Couple today’s employment market with rapidly changing technology and regulations and you could fail to achieve your bank’s goals. Using the analogy of gardening, this session explores the following ideas:
– Prepare the soil; what you need to do before you hire someone.
– Choose the right plant; once the candidate is selected, how to help your new hire flourish.
– Nurture your crop; a plan for long lasting performance and job success.
This post will focus on step 1.
Preparing the soil.
According to Inc.com, corporate culture refers to the shared values, attitudes, standards, and beliefs that characterize members of an organization and define its nature. Corporate culture is rooted in an organization’s goals, strategies, structure, and approaches to labor, customers, investors, and the greater community.
The word, “culture”, derives from Latin for “cultivation of soil”. We know different plants do best in different soil. For example, Rosemary is an herb that does best in dry, sandy soil. Mint will do well in heavy clay soil. Basil may be a good choice for a container garden using potting soil. When you are about to hire, one important, yet often over looked question is: do you have the right plant (employee) for your soil (culture)?
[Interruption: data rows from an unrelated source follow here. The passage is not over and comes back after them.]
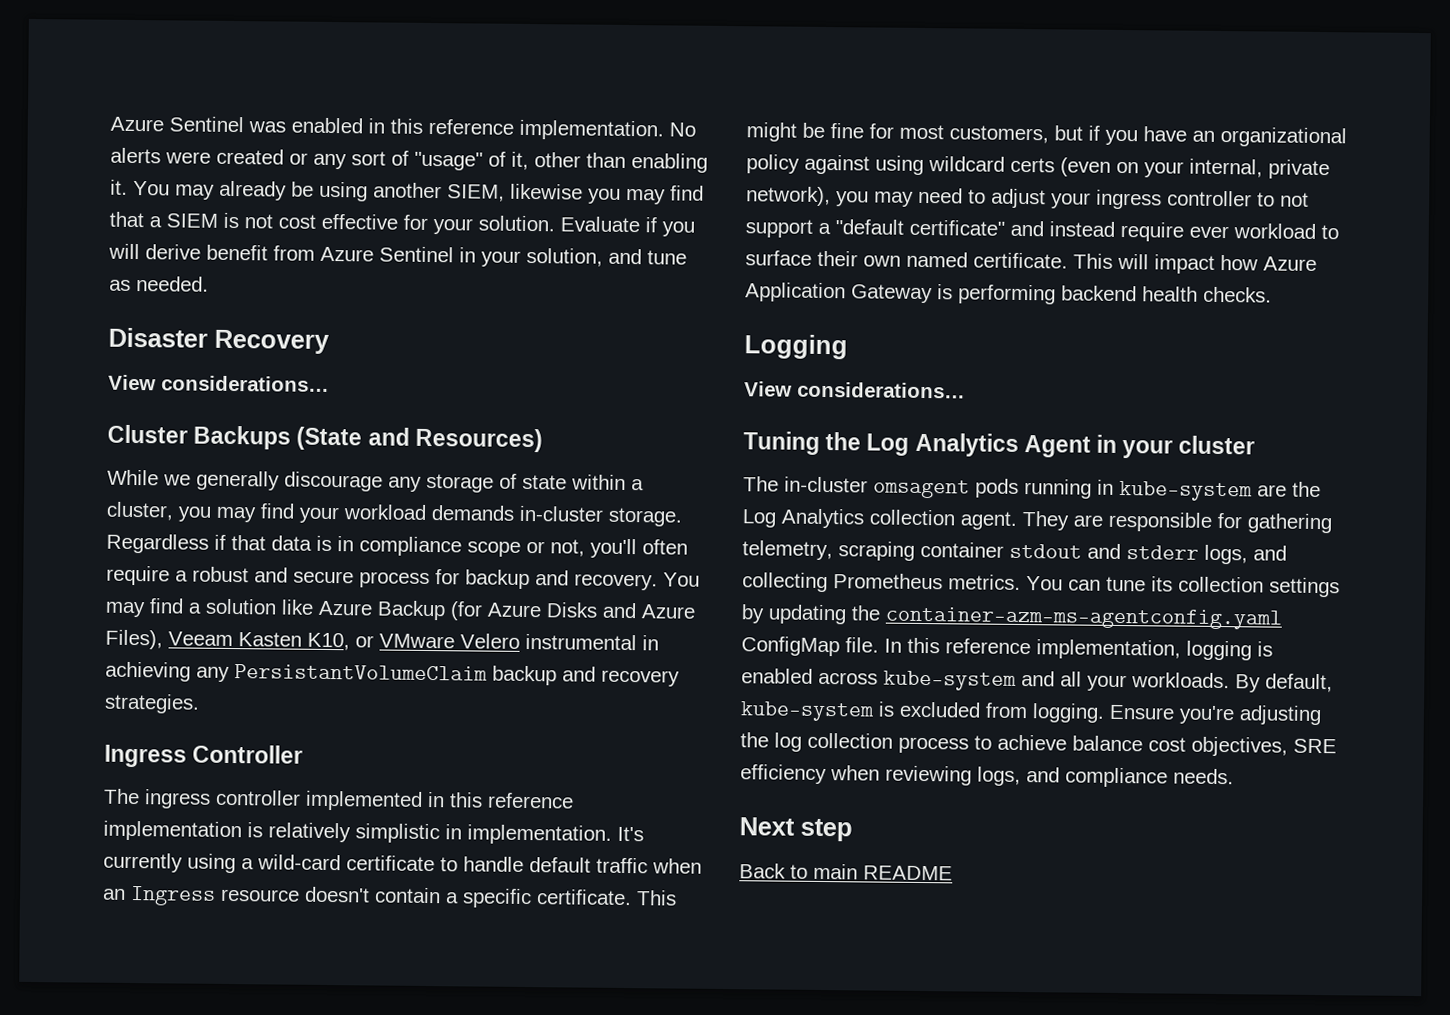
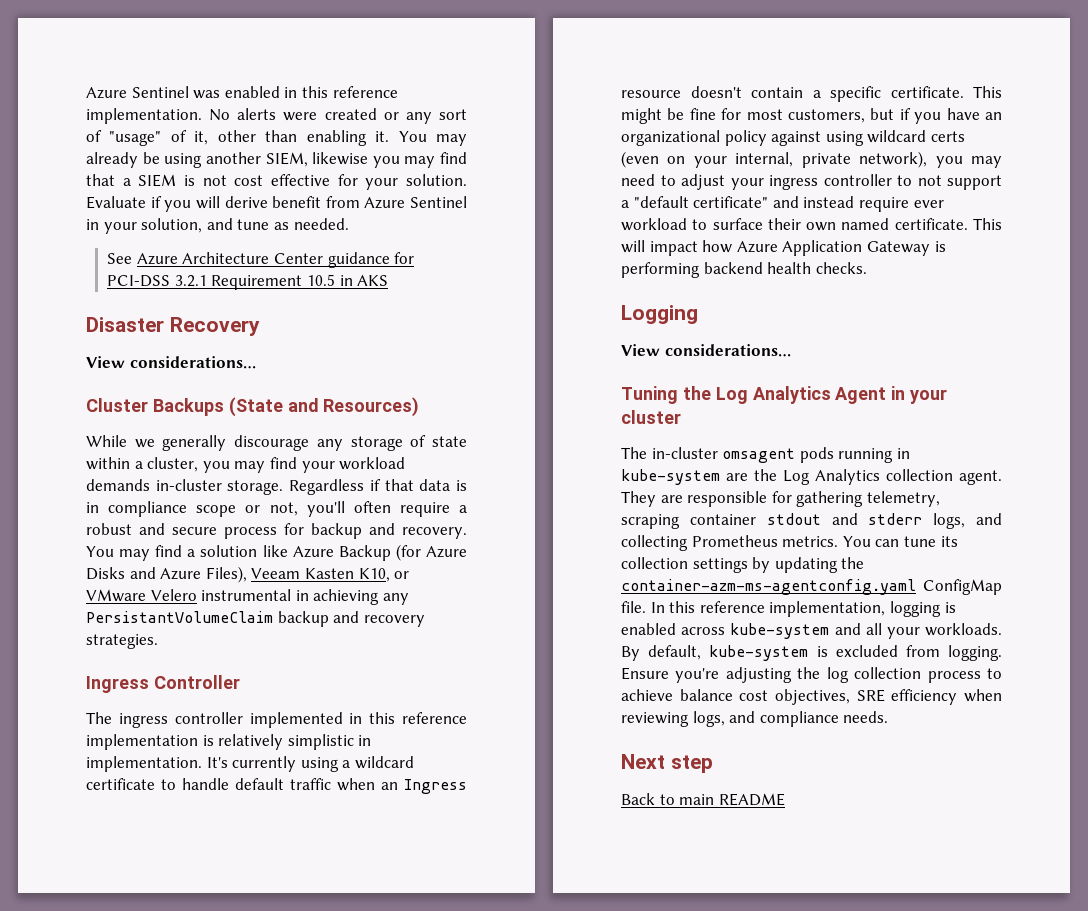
+ See Azure Architecture Center guidance for PCI-DSS 3.2.1 Requirement 10.5 in AKS
- It's currently using a wild-card certificate to handle default traffic when an Ingress resource doesn't contain a specific certificate.
+ It's currently using a wildcard certificate to handle default traffic when an Ingress resource doesn't contain a specific certificate.

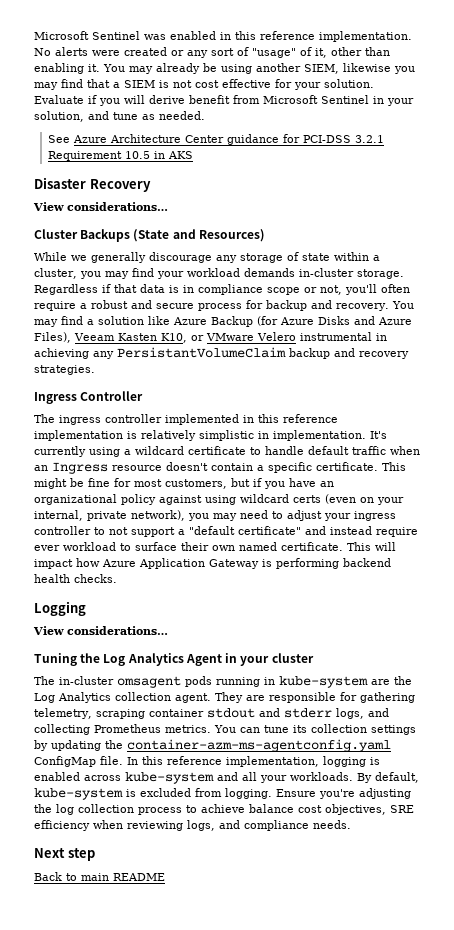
- Azure Sentinel was enabled in this reference implementation.
+ Microsoft Sentinel was enabled in this reference implementation.
- Evaluate if you will derive benefit from Azure Sentinel in your solution, and tune as needed.
+ Evaluate if you will derive benefit from Microsoft Sentinel in your solution, and tune as needed.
Examining your culture to ensure a good fit, makes for long term employment success. You may consider some kind of an assessment. A Google search revealed the Organizational Culture Assessment Instrument (OCAI) developed by Kim Cameron and Robert Quinn is a validated research method to assess organizational culture.
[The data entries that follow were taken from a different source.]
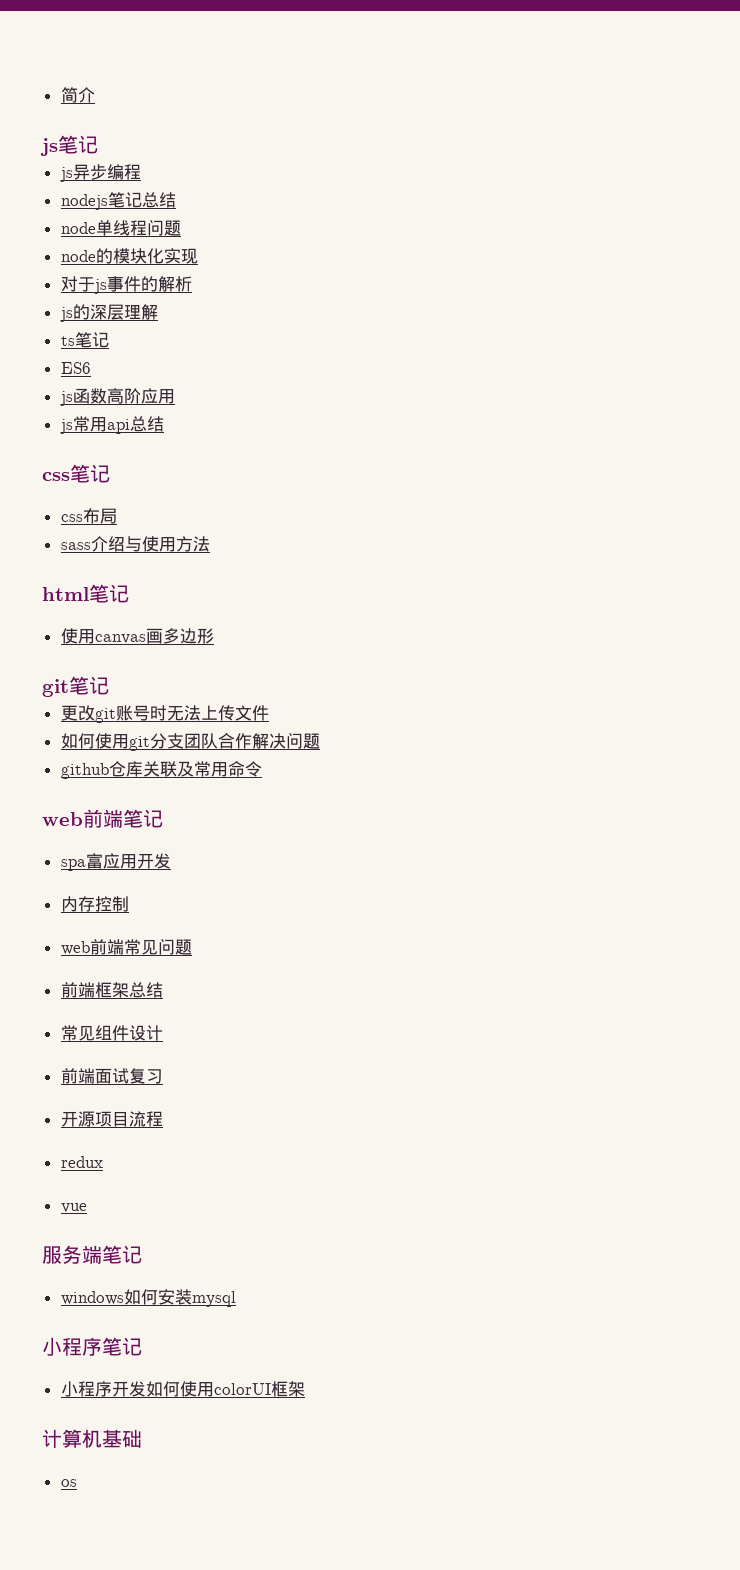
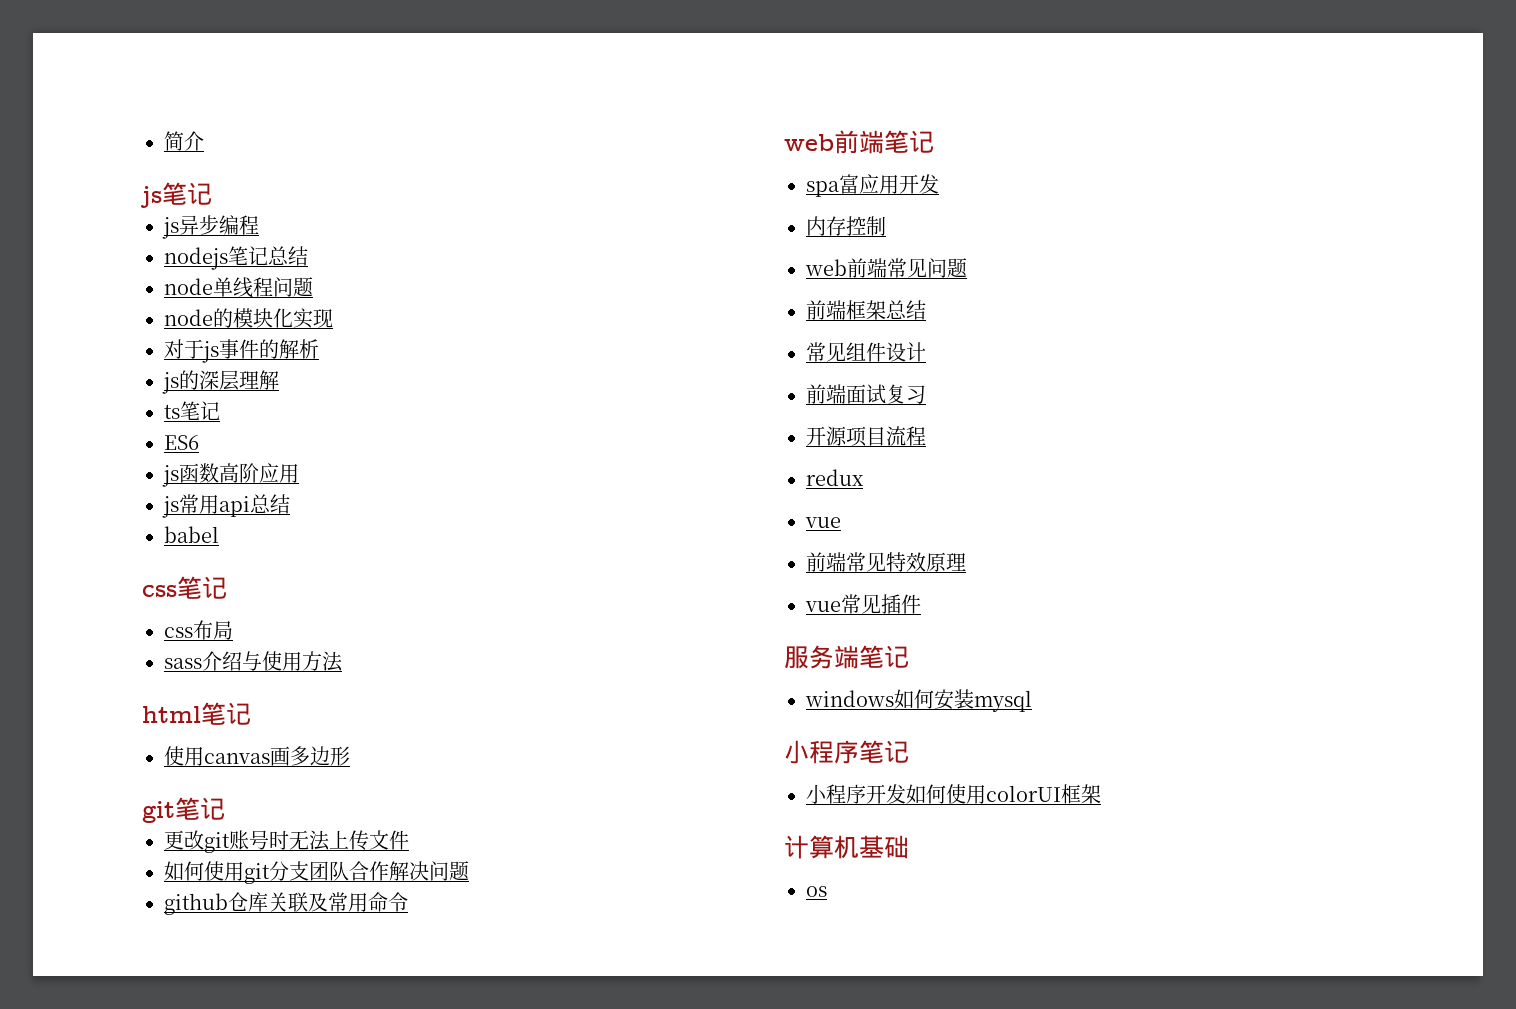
+ babel
+ 前端常见特效原理
+ vue常见插件

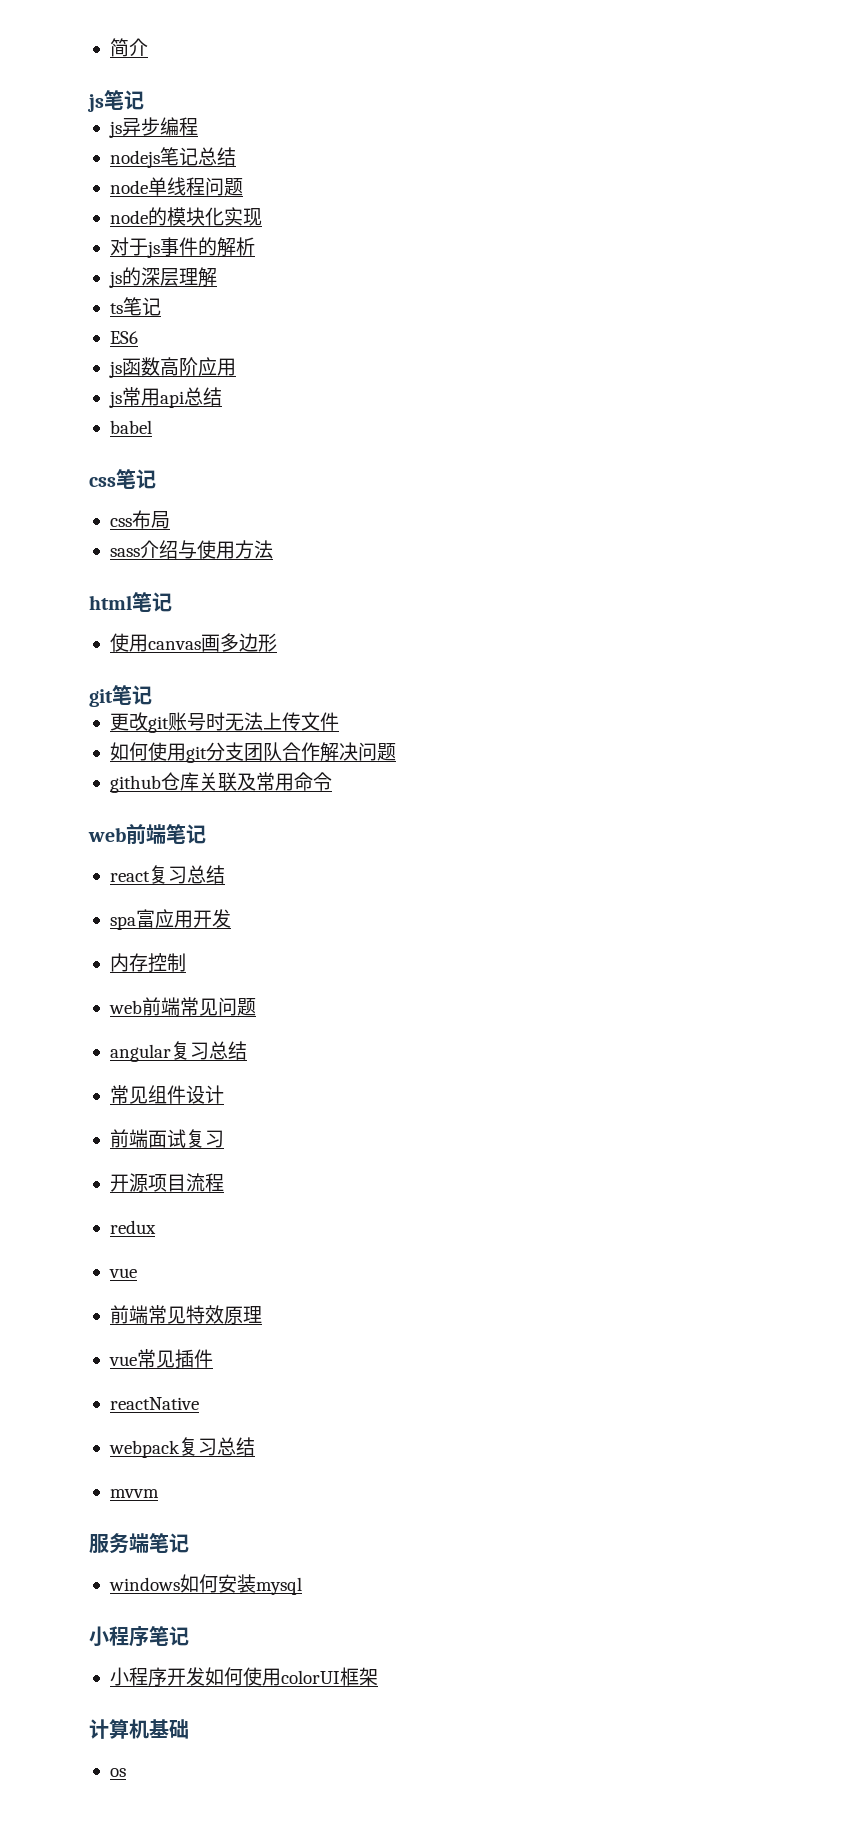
+ react复习总结
- 前端框架总结
+ angular复习总结
+ reactNative
+ webpack复习总结
+ mvvm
Considerable research was involved in developing the OCAI. Professors Robert Quinn and Kim Cameron developed the model of the Competing Values Framework which consists of four Competing Values that correspond with four types of organizational culture.
Assess your current organizational culture.
By simply observing the physical make up of your environment, You can get a good understanding of your current organizational culture . Pretend for a moment that this is the first time you’ve entered your building. What do you see? What impression does it make on visitors? Ask several others to do the same and compare your results.
Next, interview your employees in small groups. It is just as important during these interviews to observe the behaviors and interaction patterns of people, as it is to hear what they say about the culture.
You then use the findings from the first two exercises to survey your employees. Consider a tool like SurveyMonkey® to send surveys to your employees. You may be surprised by the information you collect. If you decide to go this route, giving a recap of findings and actions taken is important. Nothing destroys credibility with people faster than asking for input and not taking any action.
I’d be interested to know what you think about this analogy or if you’ve tried any of these methods to assess your company culture to ensure a fit in the selection process.